Conociste a Malik en un espacio exclusivo, donde las dinámicas personales eran claras y todo se basaba en el respeto mutuo. No sabías mucho al principio; apenas estabas empezando a entender cómo funcionaban esas reglas no escritas. Pero Malik ya era parte de ese mundo. No necesitaba alzar la voz ni llamar la atención. Lo que imponía era su calma, su manera de observar en silencio, de esperar a que todo se alineara con su ritmo.
Te vió desde lejos, curiosa, atenta. No se acercó de inmediato. Cuando lo hizo, fue directo: te habló de su forma de ver las relaciones, de lo que buscaba y de lo que consideraba esencial. Fue en ese punto donde empezaste a involucrarte en algo que no sabías que te hacía falta.
Malik no buscaba algo pasajero ni improvisado. Fue paciente contigo: te enseñó gestos, señales, formas de expresar tus límites y expectativas. Aprendiste a leer sus silencios, a entender cuándo hablar y cuándo observar. Pero también era tu pareja, tu hogar. Cocinaban juntos, compartían películas, se acompañaban en la cotidianidad.
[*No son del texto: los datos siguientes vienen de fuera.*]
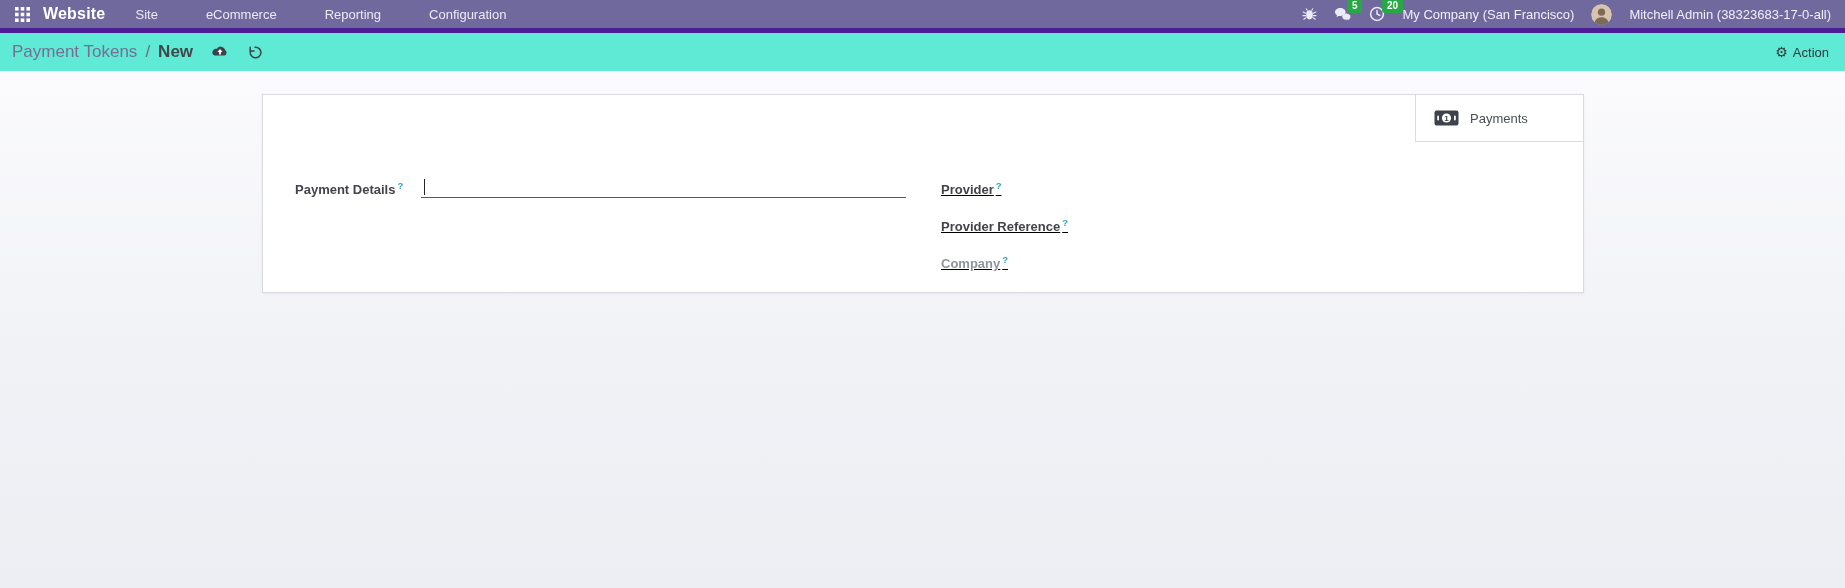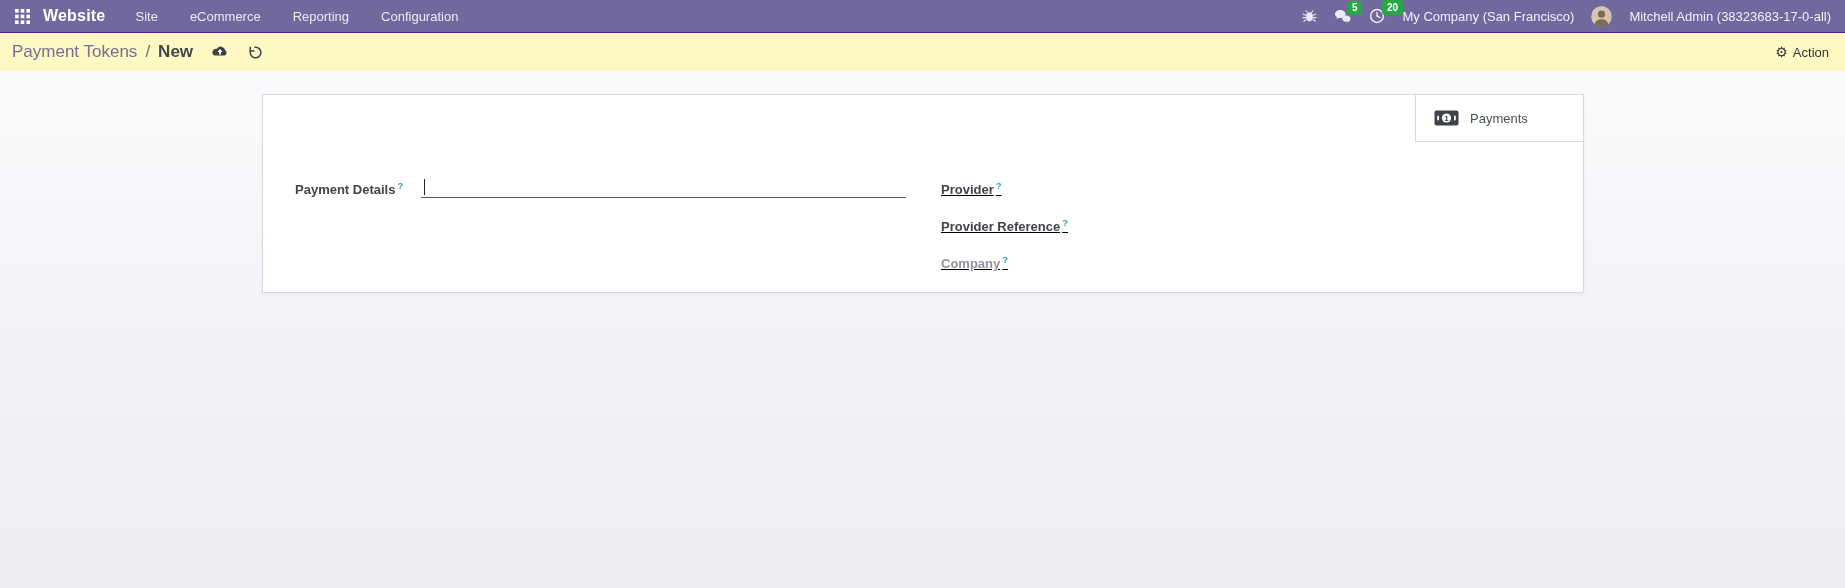--- a/index.html
+++ b/index.html
@@ -12,7 +12,7 @@
 
   
   .navbar {
-    height:33px; background:#6f699e; border-bottom:1px solid #4c1d95;
+    height:33px; background:#6f699e; border-bottom:5px solid #4c1d95;
     display:flex; align-items:center; padding:0 14px 0 8px; color:#fff;
   }
   .apps-btn { width:28px; height:26px; display:flex; align-items:center; justify-content:center; cursor:pointer; margin-right:7px; }

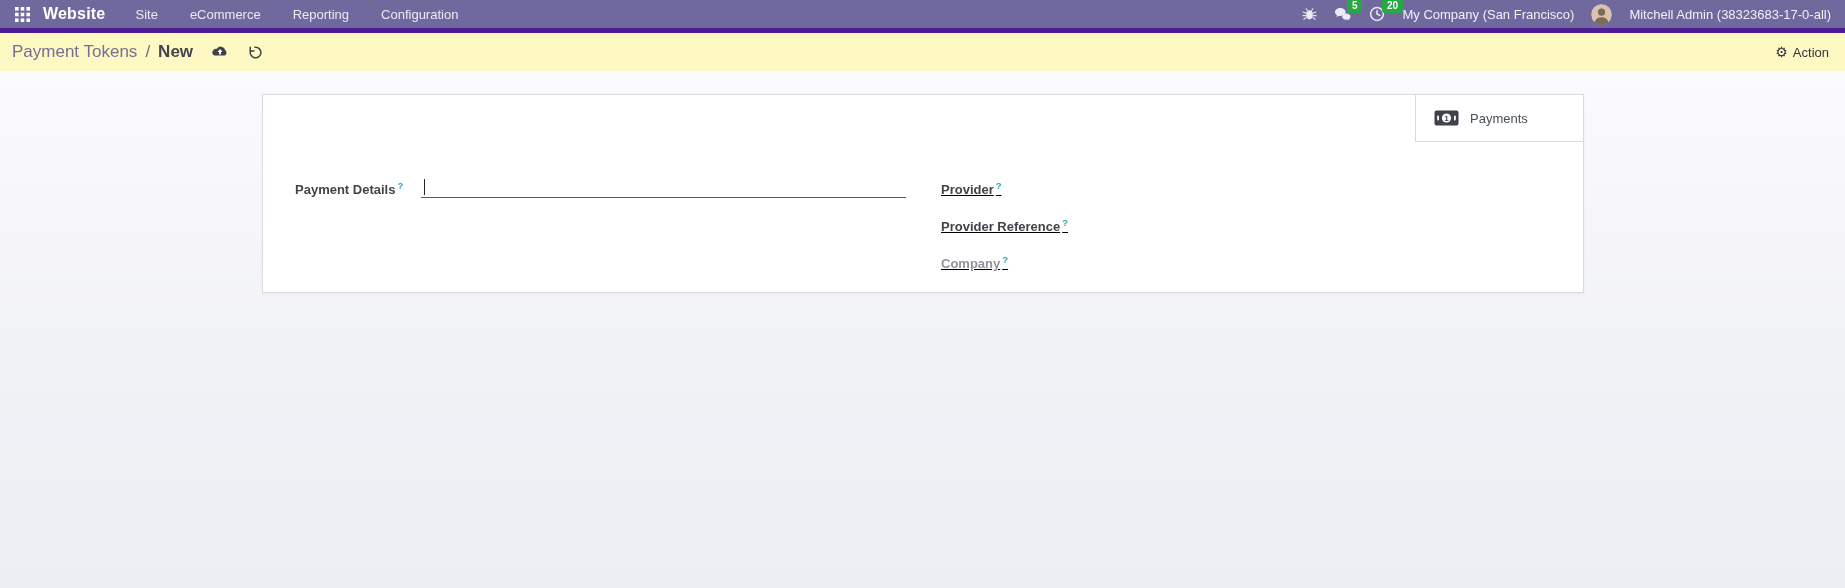--- a/index.html
+++ b/index.html
@@ -17,7 +17,7 @@
   }
   .apps-btn { width:28px; height:26px; display:flex; align-items:center; justify-content:center; cursor:pointer; margin-right:7px; }
   .brand { font-size:16px; font-weight:600; letter-spacing:.2px; margin-right:30px; cursor:pointer; }
-  .nav-menu { display:flex; align-items:center; gap:32px; font-size:13px; color:#eceaf6; }
+  .nav-menu { display:flex; align-items:center; gap:48px; font-size:13px; color:#eceaf6; }
   .nav-item { cursor:pointer; padding:2px 0; }
   .systray { margin-left:auto; display:flex; align-items:center; gap:17px; font-size:13px; color:#f1effa; }
   .icon-btn { position:relative; display:flex; align-items:center; cursor:pointer; }

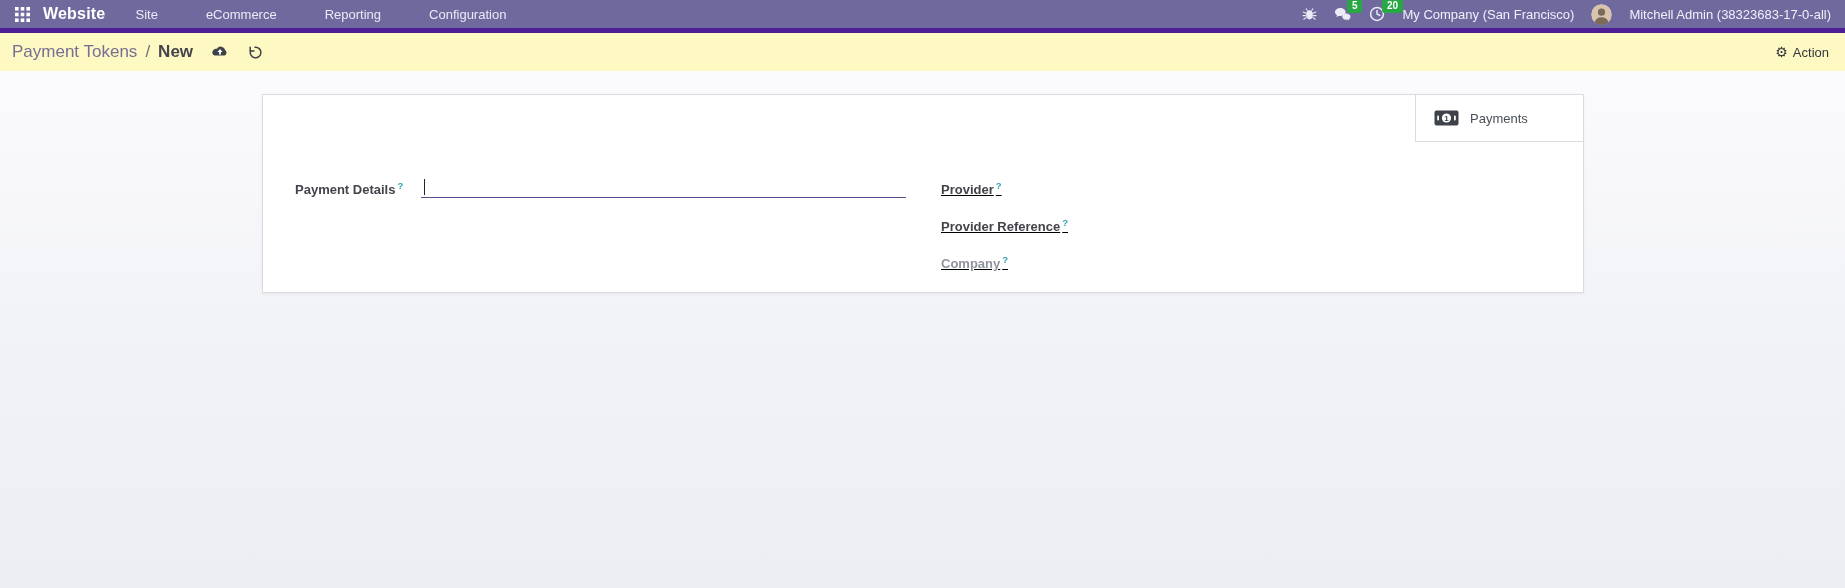--- a/index.html
+++ b/index.html
@@ -31,7 +31,7 @@
 
   
   .control-panel {
-    height:38px; background:#fef9c3; display:flex; align-items:center;
+    height:38px; background:#5eead4; display:flex; align-items:center;
     justify-content:space-between; padding:0 16px 0 12px;
   }
   .cp-left { display:flex; align-items:center; gap:12px; }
Sabías cuándo podías bromear con él y cuándo bastaba una mirada suya para recordarte lo que habían construido juntos: un vínculo fuerte, claro y profundo.
Esa noche, Malik cerró la puerta con calma, girando la llave con un gesto preciso. El ambiente cambió en un instante: su energía se volvió más firme, más enfocada. Se quitó la camisa sin apuro, y te observó en silencio durante unos segundos, como si evaluara cada parte de ti.
"Recuérdame la palabra que usas si algo no está bien. Quiero oírla."
Él se inclinó frente a ti, lo suficientemente cerca como para que su respiración rozara tu rostro, pero sin establecer contacto.